Data START

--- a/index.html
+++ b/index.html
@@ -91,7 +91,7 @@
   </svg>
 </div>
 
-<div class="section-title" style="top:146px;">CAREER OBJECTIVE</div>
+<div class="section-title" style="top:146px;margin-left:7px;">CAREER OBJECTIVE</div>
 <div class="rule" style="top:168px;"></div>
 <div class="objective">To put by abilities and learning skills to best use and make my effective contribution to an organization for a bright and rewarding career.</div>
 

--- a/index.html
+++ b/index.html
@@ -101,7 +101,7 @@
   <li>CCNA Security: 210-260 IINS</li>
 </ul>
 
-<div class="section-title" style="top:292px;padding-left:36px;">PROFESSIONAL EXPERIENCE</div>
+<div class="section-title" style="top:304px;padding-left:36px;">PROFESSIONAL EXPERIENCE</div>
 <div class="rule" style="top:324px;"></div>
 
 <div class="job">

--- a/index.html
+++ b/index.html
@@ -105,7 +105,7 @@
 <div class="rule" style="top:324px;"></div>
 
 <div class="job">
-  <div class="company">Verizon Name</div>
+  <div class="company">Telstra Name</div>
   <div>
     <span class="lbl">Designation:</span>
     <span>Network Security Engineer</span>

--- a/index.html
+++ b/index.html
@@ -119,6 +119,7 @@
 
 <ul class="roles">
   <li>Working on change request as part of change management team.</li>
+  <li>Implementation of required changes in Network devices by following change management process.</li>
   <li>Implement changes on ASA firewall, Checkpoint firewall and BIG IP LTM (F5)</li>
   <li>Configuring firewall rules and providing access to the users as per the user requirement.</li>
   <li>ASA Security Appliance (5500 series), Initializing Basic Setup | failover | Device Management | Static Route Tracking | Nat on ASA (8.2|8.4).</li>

Data END

__Required work__:
Return all lines of the material that have "section" in them.

__Task result__:
-<div class="section-title" style="top:146px;">CAREER OBJECTIVE</div>
+<div class="section-title" style="top:146px;margin-left:7px;">CAREER OBJECTIVE</div>
-<div class="section-title" style="top:292px;padding-left:36px;">PROFESSIONAL EXPERIENCE</div>
+<div class="section-title" style="top:304px;padding-left:36px;">PROFESSIONAL EXPERIENCE</div>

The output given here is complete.